*Your instructions*
In the entries below, find the line with "inpainting update factor for rho" and the line with "high frequency components.". Repeat exactly everything between them, those two lines included, but not the pictures.

*Extracted data*

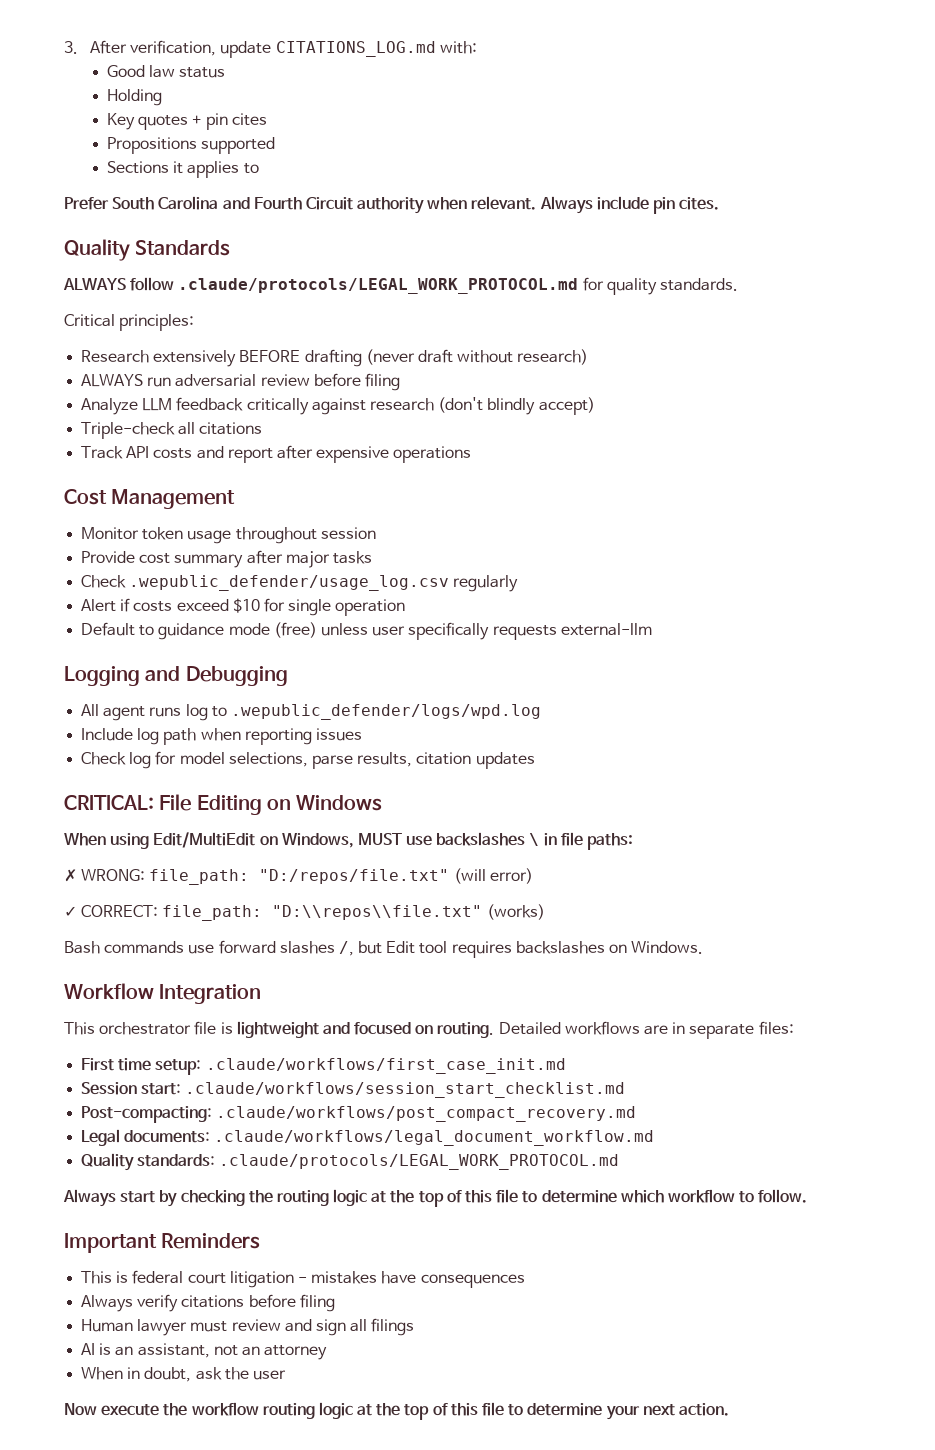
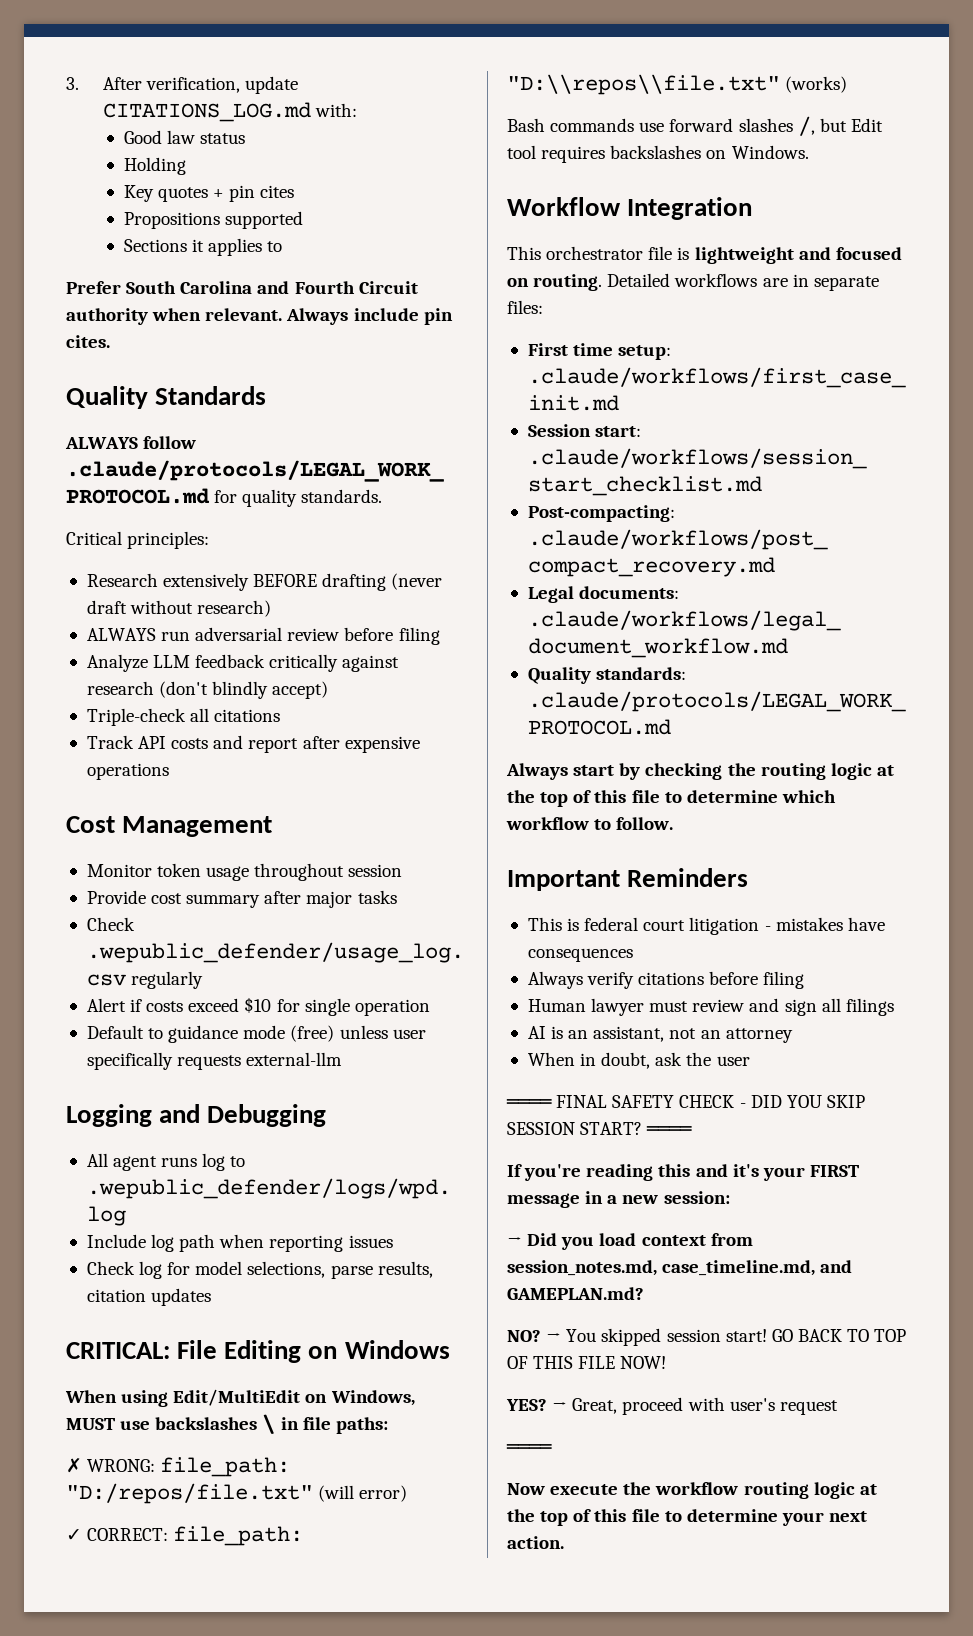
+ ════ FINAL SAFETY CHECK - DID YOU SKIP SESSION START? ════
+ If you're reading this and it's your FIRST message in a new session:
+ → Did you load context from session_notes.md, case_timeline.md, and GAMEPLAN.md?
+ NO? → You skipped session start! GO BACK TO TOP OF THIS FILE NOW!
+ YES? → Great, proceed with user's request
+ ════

--

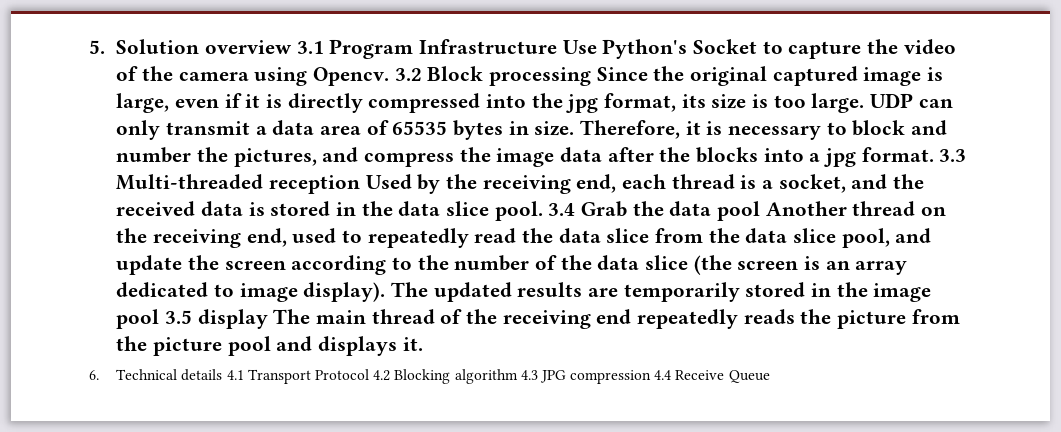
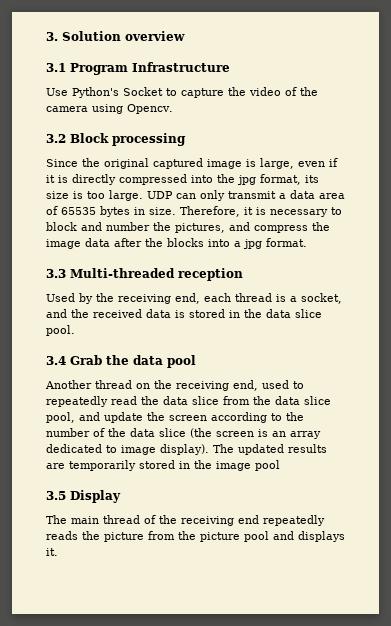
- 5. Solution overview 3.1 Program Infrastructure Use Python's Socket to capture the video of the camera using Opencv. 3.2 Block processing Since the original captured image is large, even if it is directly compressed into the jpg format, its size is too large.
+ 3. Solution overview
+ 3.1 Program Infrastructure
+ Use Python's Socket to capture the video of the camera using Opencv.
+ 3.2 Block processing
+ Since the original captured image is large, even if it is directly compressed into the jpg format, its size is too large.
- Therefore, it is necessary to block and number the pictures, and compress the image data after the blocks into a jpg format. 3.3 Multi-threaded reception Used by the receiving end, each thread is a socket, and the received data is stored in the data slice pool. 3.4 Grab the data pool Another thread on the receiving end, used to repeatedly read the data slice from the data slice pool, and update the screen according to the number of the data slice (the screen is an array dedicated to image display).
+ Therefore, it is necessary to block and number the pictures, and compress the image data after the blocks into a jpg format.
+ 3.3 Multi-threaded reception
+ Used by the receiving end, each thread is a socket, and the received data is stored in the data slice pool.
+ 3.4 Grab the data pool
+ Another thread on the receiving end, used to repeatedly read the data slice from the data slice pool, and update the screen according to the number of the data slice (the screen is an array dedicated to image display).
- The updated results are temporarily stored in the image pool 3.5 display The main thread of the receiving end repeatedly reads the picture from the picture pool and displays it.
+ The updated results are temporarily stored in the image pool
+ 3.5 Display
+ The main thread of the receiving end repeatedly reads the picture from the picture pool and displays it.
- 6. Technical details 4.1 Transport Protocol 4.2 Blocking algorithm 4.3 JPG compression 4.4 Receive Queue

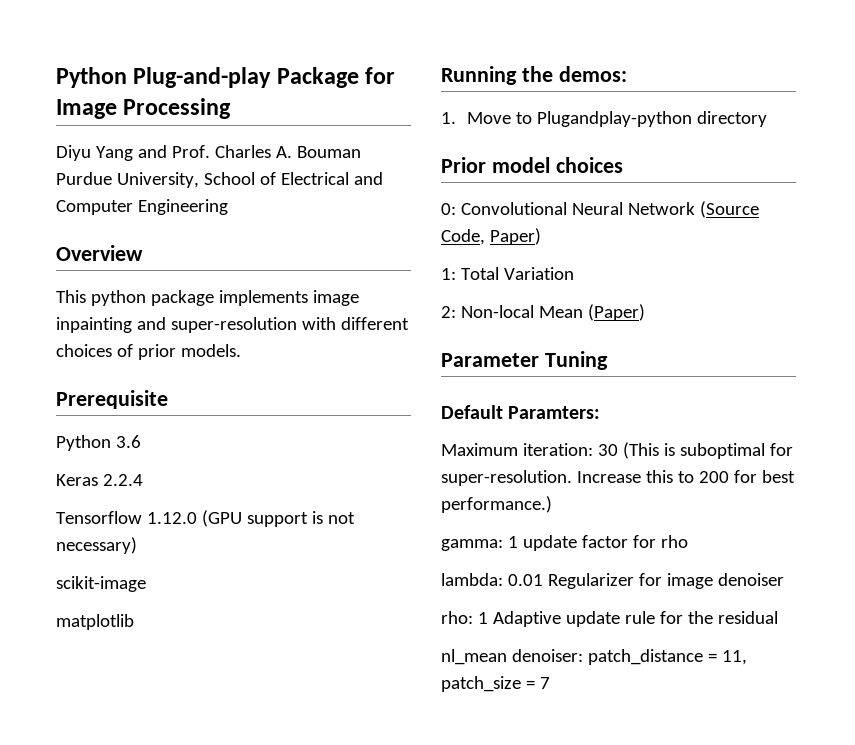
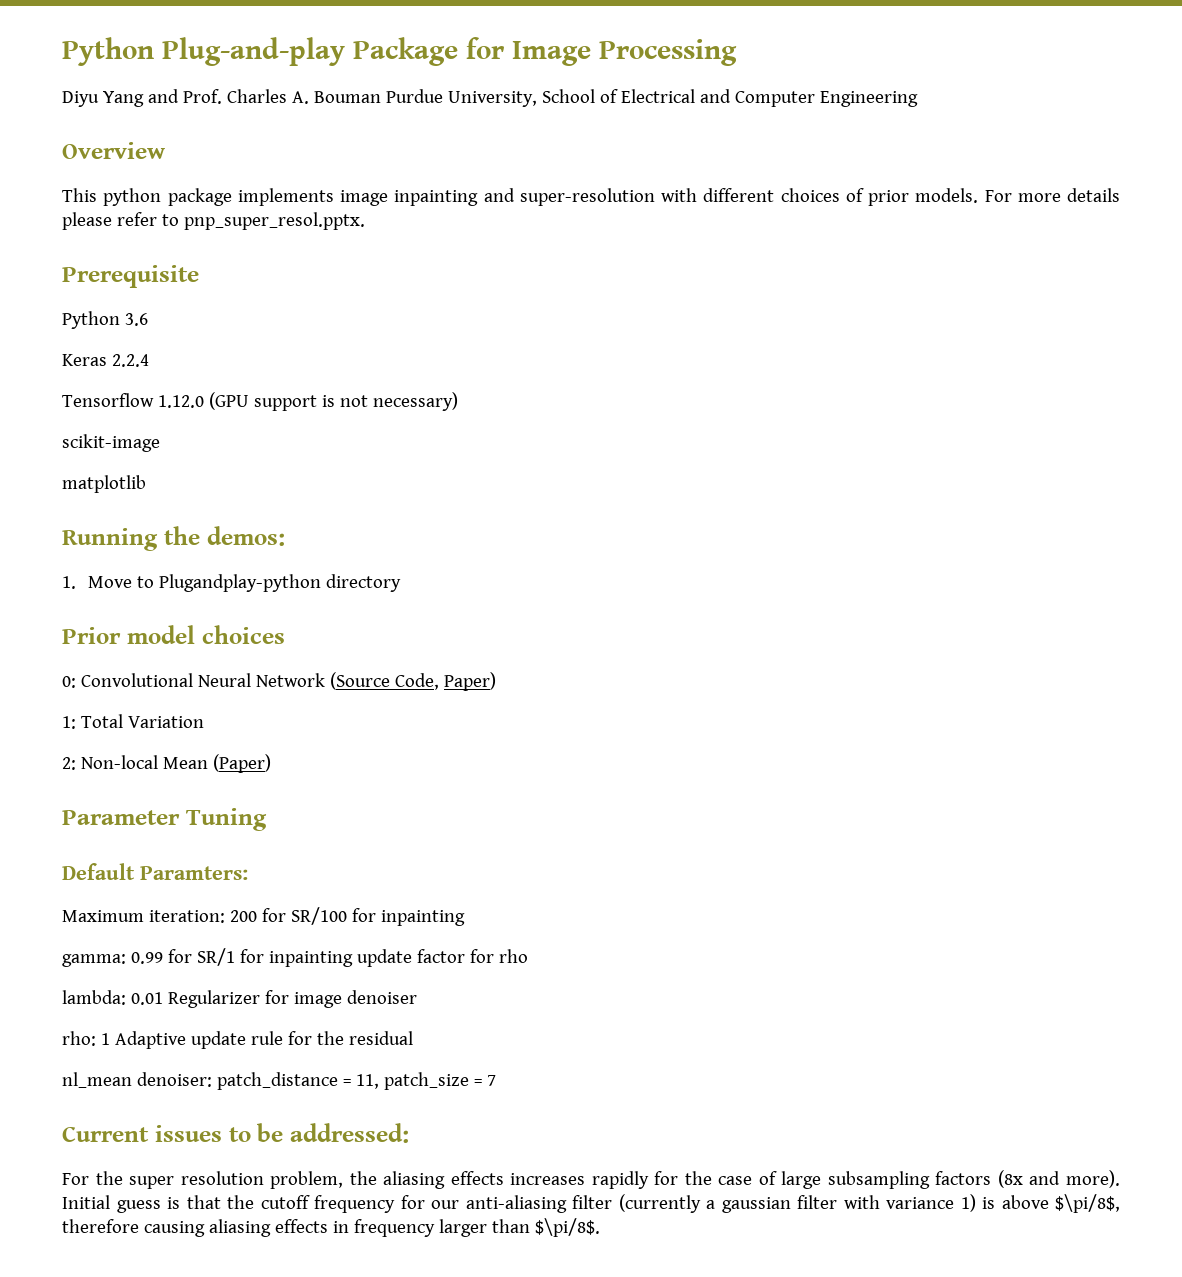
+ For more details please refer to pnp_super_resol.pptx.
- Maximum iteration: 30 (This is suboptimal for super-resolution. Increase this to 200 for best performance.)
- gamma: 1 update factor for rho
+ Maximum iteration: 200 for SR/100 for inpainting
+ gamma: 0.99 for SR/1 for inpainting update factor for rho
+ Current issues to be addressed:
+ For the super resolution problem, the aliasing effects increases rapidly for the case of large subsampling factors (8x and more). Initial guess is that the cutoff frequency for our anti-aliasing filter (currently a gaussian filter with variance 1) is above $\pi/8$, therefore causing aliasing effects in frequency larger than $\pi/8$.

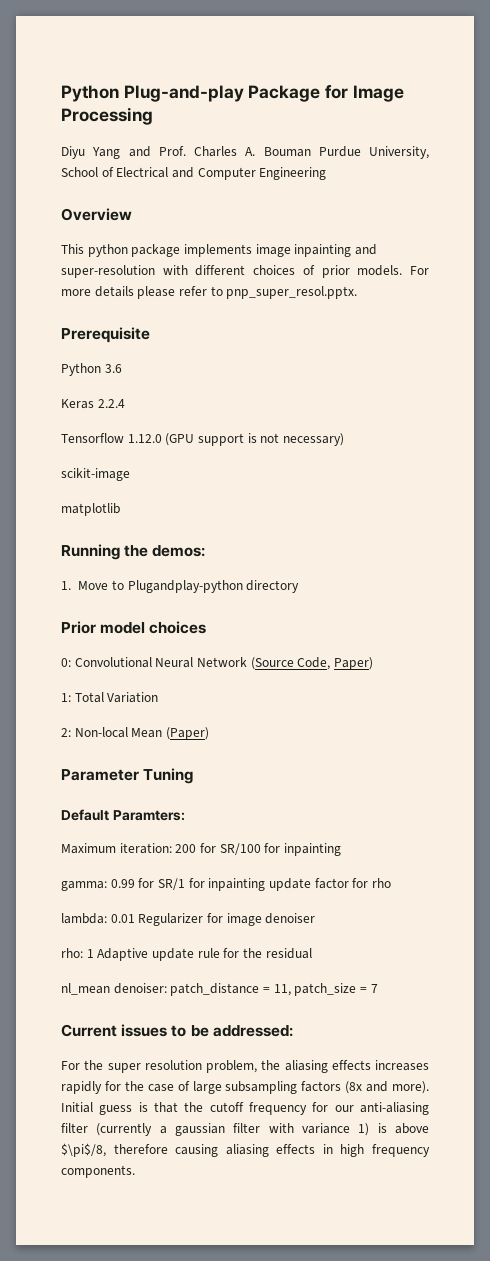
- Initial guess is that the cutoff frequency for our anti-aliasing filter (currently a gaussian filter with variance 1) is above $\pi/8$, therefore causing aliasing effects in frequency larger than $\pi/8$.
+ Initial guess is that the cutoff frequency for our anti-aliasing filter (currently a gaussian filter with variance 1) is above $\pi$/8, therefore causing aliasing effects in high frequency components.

*Expected output*
+ gamma: 0.99 for SR/1 for inpainting update factor for rho
+ Current issues to be addressed:
+ For the super resolution problem, the aliasing effects increases rapidly for the case of large subsampling factors (8x and more). Initial guess is that the cutoff frequency for our anti-aliasing filter (currently a gaussian filter with variance 1) is above $\pi/8$, therefore causing aliasing effects in frequency larger than $\pi/8$.

- Initial guess is that the cutoff frequency for our anti-aliasing filter (currently a gaussian filter with variance 1) is above $\pi/8$, therefore causing aliasing effects in frequency larger than $\pi/8$.
+ Initial guess is that the cutoff frequency for our anti-aliasing filter (currently a gaussian filter with variance 1) is above $\pi$/8, therefore causing aliasing effects in high frequency components.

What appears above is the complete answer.